Soon the kid bid farewell to his family and his village, to which he would never return again. The dumbfounded villagers still could not believe that the Inspector had recommended the disabled funny kid of a poor worker over their more talented children. They began parading their kids in front the officers quarters each, hoping that the Sahib would select one of them. It was not until the next six months that Noah’s family recieved a letter with about 2 pounds in it. Another six months and the family managed to become one of the richest families in the village.

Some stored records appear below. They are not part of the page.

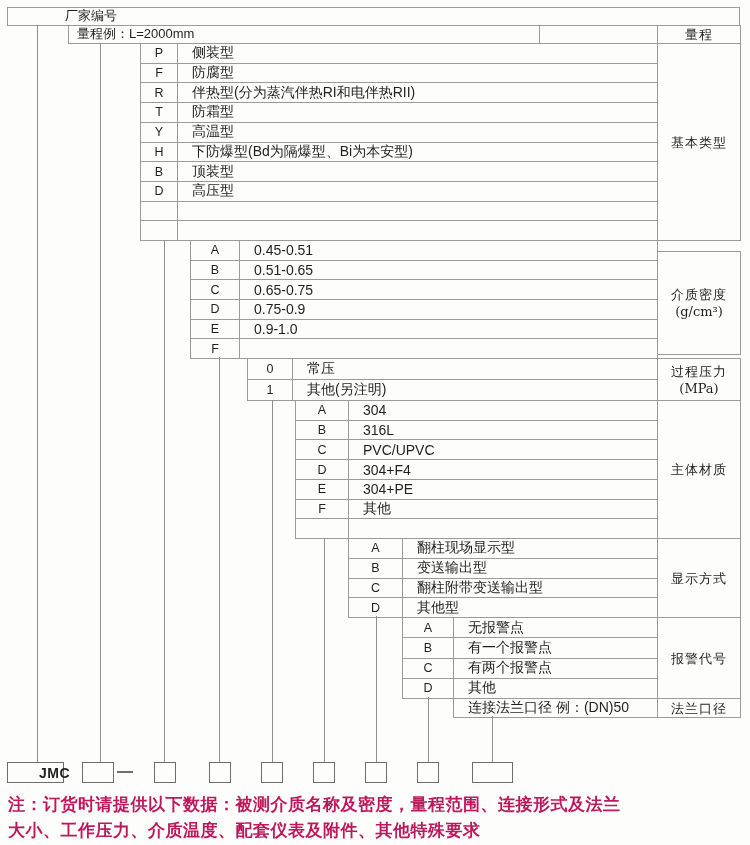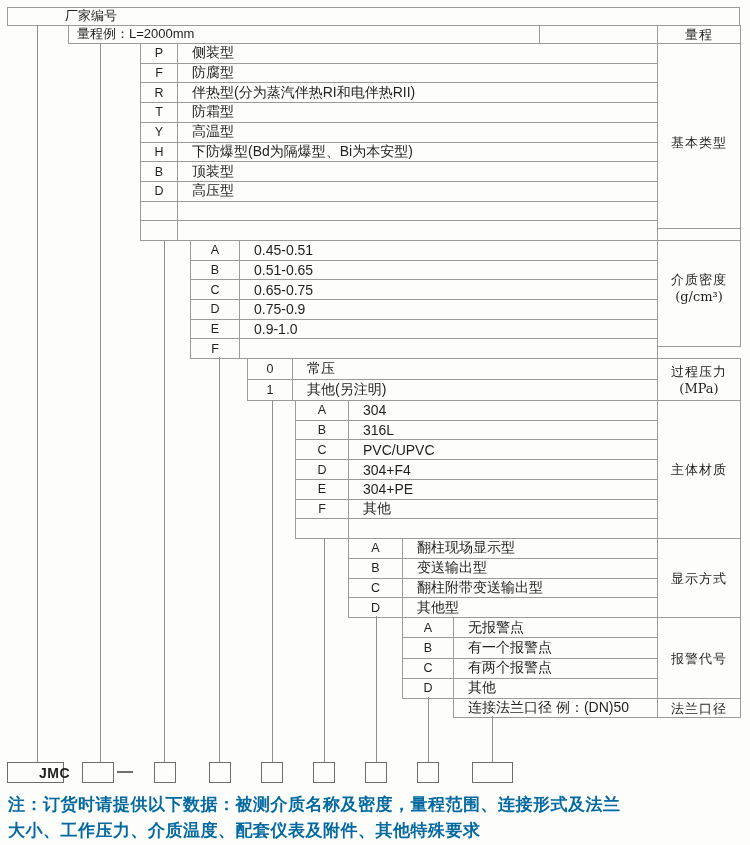--- a/index.html
+++ b/index.html
@@ -34,21 +34,21 @@
   .t-alarm .code{width:51px;}
   .t-flange  {left:453px;top:698px;width:205px;height:20px;}
 
   .label-cell{position:absolute;left:657px;width:84px;box-sizing:border-box;
               border:1px solid #9b9b9b;display:flex;flex-direction:column;
               align-items:center;justify-content:center;
               font-family:"DejaVu Serif",serif;font-size:13px;letter-spacing:1px;
               text-align:center;line-height:17px;}
   .l-range   {top:25px;height:19px;}
   .l-basic   {top:43px;height:198px;}
-  .l-density {top:228px;height:119px;}
+  .l-density {top:251px;height:104px;}
   .l-pressure{top:358px;height:43px;}
   .l-material{top:400px;height:139px;}
   .l-display {top:538px;height:80px;}
   .l-alarm   {top:617px;height:82px;}
   .l-flange  {top:698px;height:20px;}
   .label-sub{letter-spacing:0;}
 
   .vline{position:absolute;width:1px;background:#8f8f8f;}
   .v1{left:37px; top:25px; height:737px;}
   .v2{left:100px;top:43px; height:719px;}
@@ -66,21 +66,21 @@
   .m-b2{left:82px;width:32px;}
   .m-b3{left:154px;width:22px;}
   .m-b4{left:209px;width:22px;}
   .m-b5{left:261px;width:22px;}
   .m-b6{left:313px;width:22px;}
   .m-b7{left:365px;width:22px;}
   .m-b8{left:417px;width:22px;}
   .m-b9{left:472px;width:41px;}
   .dash{position:absolute;left:117px;top:771px;width:16px;height:2px;background:#6e6e6e;}
 
-  .note{position:absolute;left:8px;top:792px;width:740px;color:#0369a1;
+  .note{position:absolute;left:8px;top:792px;width:740px;color:#be185d;
         font-size:17px;font-weight:bold;line-height:26px;letter-spacing:.5px;}
 </style>
 </head>
 <body>
 
 <div id="page">
 
   <div class="hbox" style="left:7px;top:7px;width:733px;height:19px;padding-left:57px;">
     <span>厂家编号</span>
   </div>

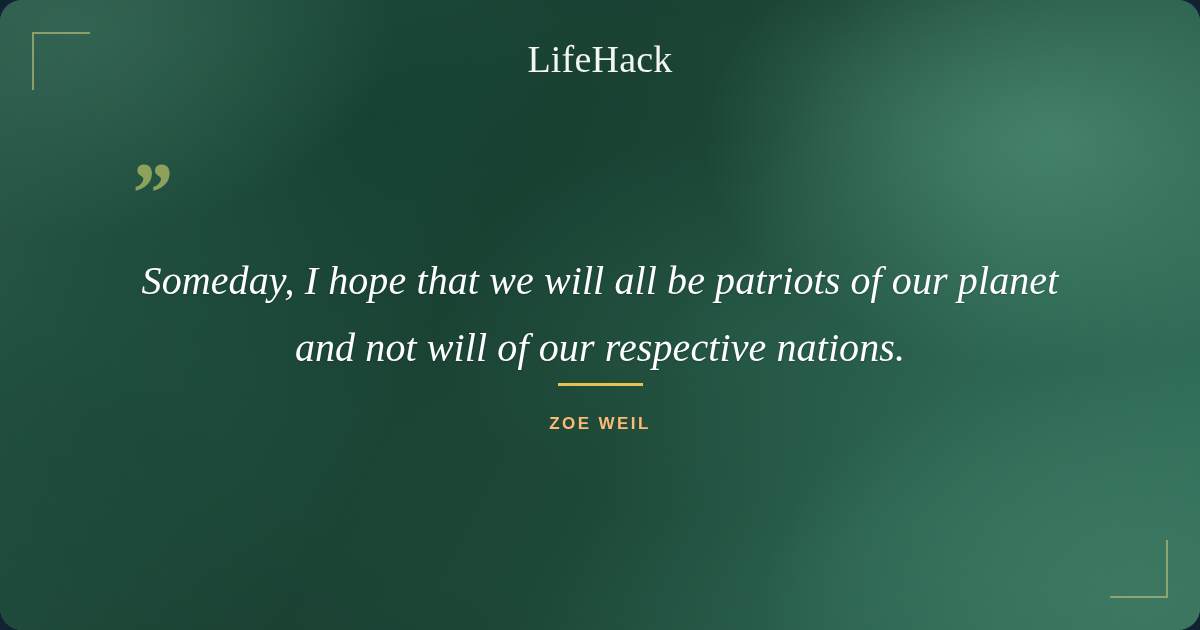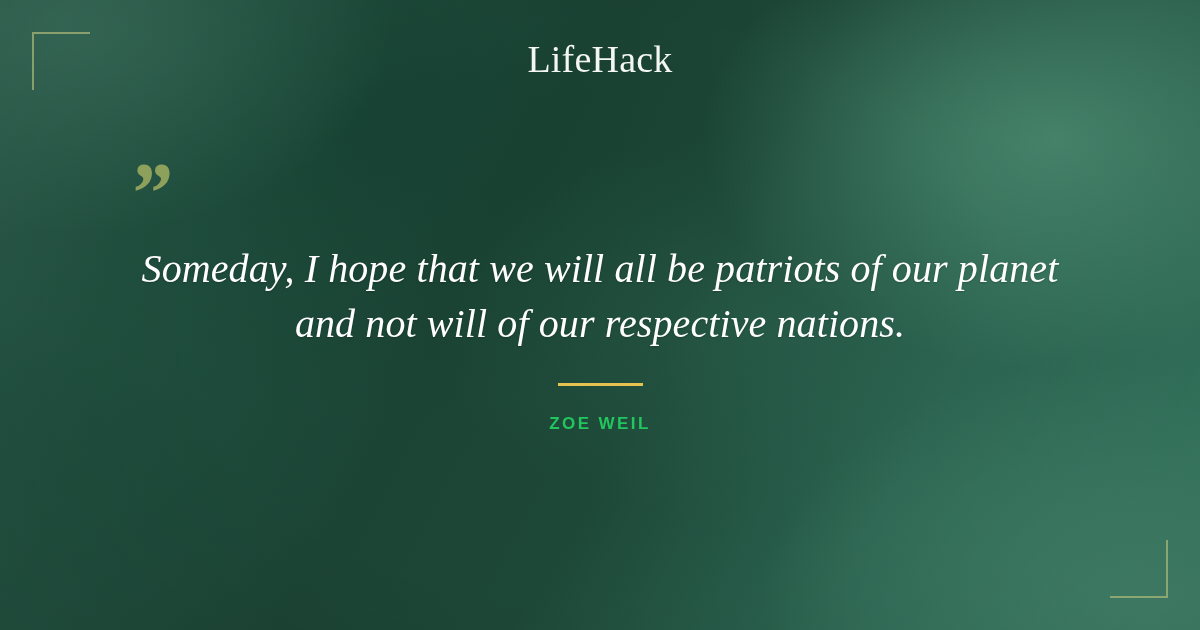--- a/index.html
+++ b/index.html
@@ -9,20 +9,21 @@
     background: #123;
   }
 
   .card {
     position: relative;
     width: 1200px;
     height: 630px;
     overflow: hidden;
     background-color: #225744;
     font-family: "Liberation Sans", sans-serif;
+    border-radius: 22px;
     -webkit-font-smoothing: antialiased;
   }
 
   
   .bg-base {
     position: absolute;
     inset: 0;
     background:
       linear-gradient(118deg,
         #2f6050 0%,
@@ -132,21 +133,21 @@
     top: 240px;
     width: 1000px;
     text-align: center;
   }
   .quote-text {
     font-family: "Liberation Serif", "DejaVu Serif", serif;
     font-style: italic;
     font-size: 40px;
     line-height: 53px;
     color: #ffffff;
-    margin: 2px;
+    margin: 14px;
     letter-spacing: 0.1px;
     text-shadow: 0 1px 2px rgba(0,0,0,0.18);
   }
 
   
   .divider {
     position: absolute;
     left: 558px;
     top: 383px;
     width: 85px;
@@ -159,21 +160,21 @@
     position: absolute;
     left: 0;
     top: 413px;
     width: 1200px;
     text-align: center;
     font-family: "Liberation Sans", sans-serif;
     font-size: 17px;
     line-height: 22px;
     font-weight: 700;
     letter-spacing: 2.4px;
-    color: #22c55e;
+    color: #fdba74;
   }
 </style>
 </head>
 <body>
 
 <div class="card">
 
   <div class="bg-base"></div>
   <div class="bg-blob-d"></div>
   <div class="bg-blob-e"></div>

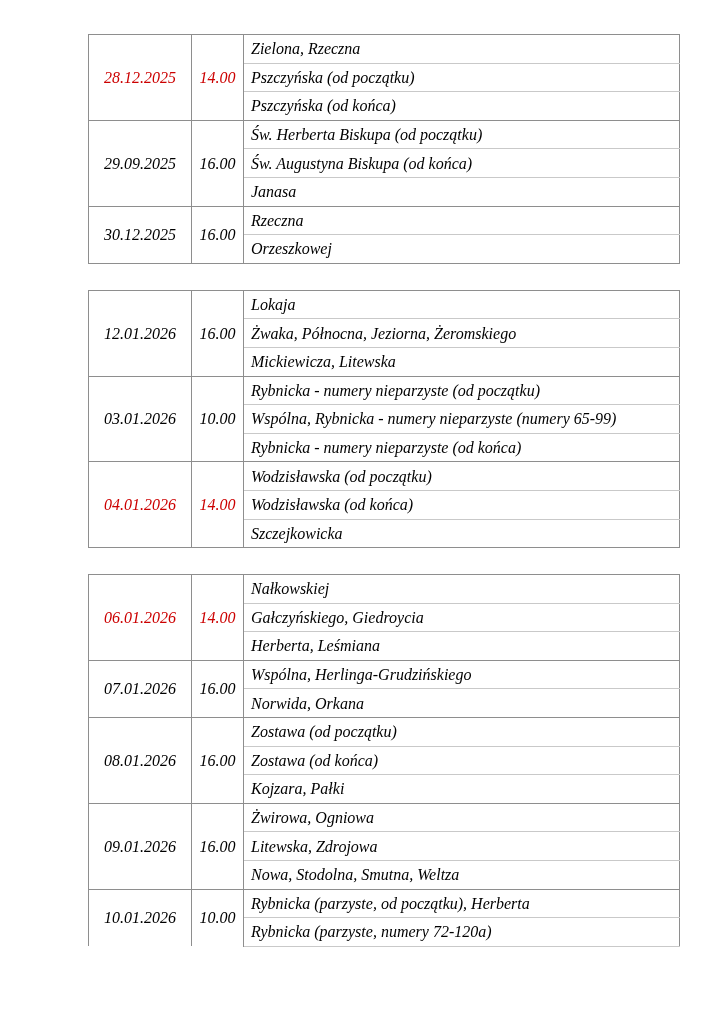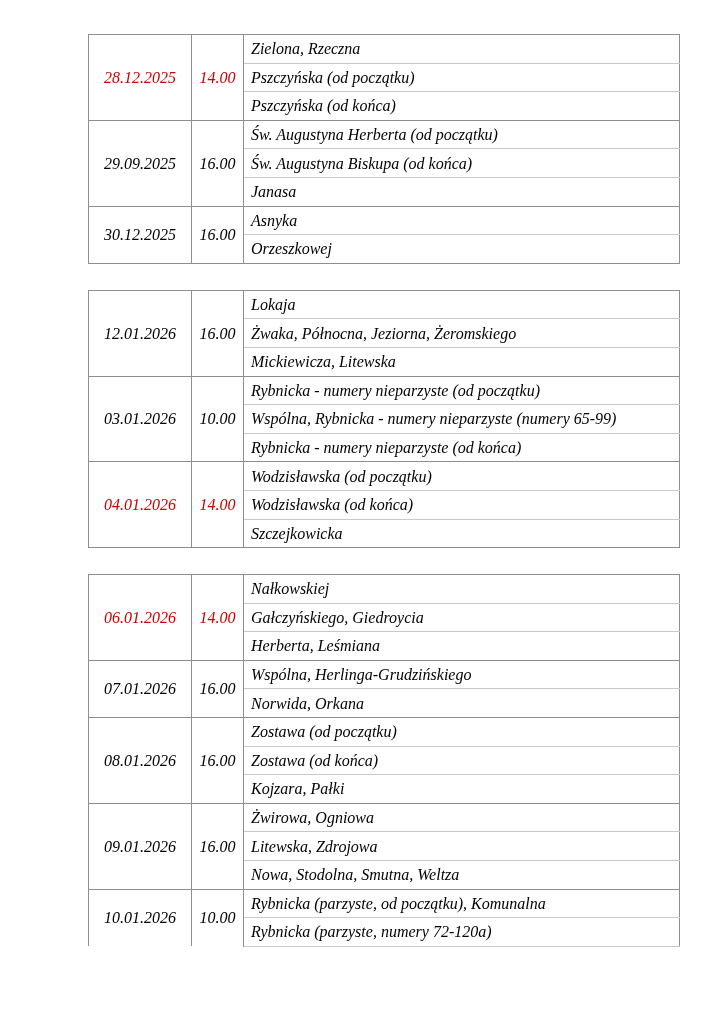--- a/index.html
+++ b/index.html
@@ -83,34 +83,34 @@
           <td class="street">Pszczyńska (od początku)</td>
         </tr>
       <tr>
           <td class="street">Pszczyńska (od końca)</td>
         </tr>
     </tbody>
     <tbody class="group">
       <tr>
         <td class="date" rowspan="3">29.09.2025</td>
         <td class="time" rowspan="3">16.00</td>
-        <td class="street">Św. Augustyna Herberta (od początku)</td>
+        <td class="street">Św. Herberta Biskupa (od początku)</td>
       </tr>
       <tr>
           <td class="street">Św. Augustyna Biskupa (od końca)</td>
         </tr>
       <tr>
           <td class="street">Janasa</td>
         </tr>
     </tbody>
     <tbody class="group">
       <tr>
         <td class="date" rowspan="2">30.12.2025</td>
         <td class="time" rowspan="2">16.00</td>
-        <td class="street">Asnyka</td>
+        <td class="street">Rzeczna</td>
       </tr>
       <tr>
           <td class="street">Orzeszkowej</td>
         </tr>
     </tbody>
   </table>
 
   <table class="schedule">
     <colgroup>
         <col style="width:103px">
@@ -210,21 +210,21 @@
           <td class="street">Litewska, Zdrojowa</td>
         </tr>
       <tr>
           <td class="street">Nowa, Stodolna, Smutna, Weltza</td>
         </tr>
     </tbody>
     <tbody class="group">
       <tr>
         <td class="date" rowspan="2">10.01.2026</td>
         <td class="time" rowspan="2">10.00</td>
-        <td class="street">Rybnicka (parzyste, od początku), Komunalna</td>
+        <td class="street">Rybnicka (parzyste, od początku), Herberta</td>
       </tr>
       <tr>
           <td class="street">Rybnicka (parzyste, numery 72-120a)</td>
         </tr>
     </tbody>
   </table>
 
 </div>
 
 </body></html>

It would be years before the villagers would decipher the secret. The same disabled kid who was shunned by them was now their hero. To master the way to riches, they began to send their children to an expensive English school. Every other wealthy and talentless child spoke with a perfect accent. They made their children wear clothes just like the Englishmen. Those who failed to go to foreign lands, produced more kids and trained them even harder, until one of them made big. Every parent now wanted their children to become the next Noah Shakespeare.
A strange tradition that is still being observed in India.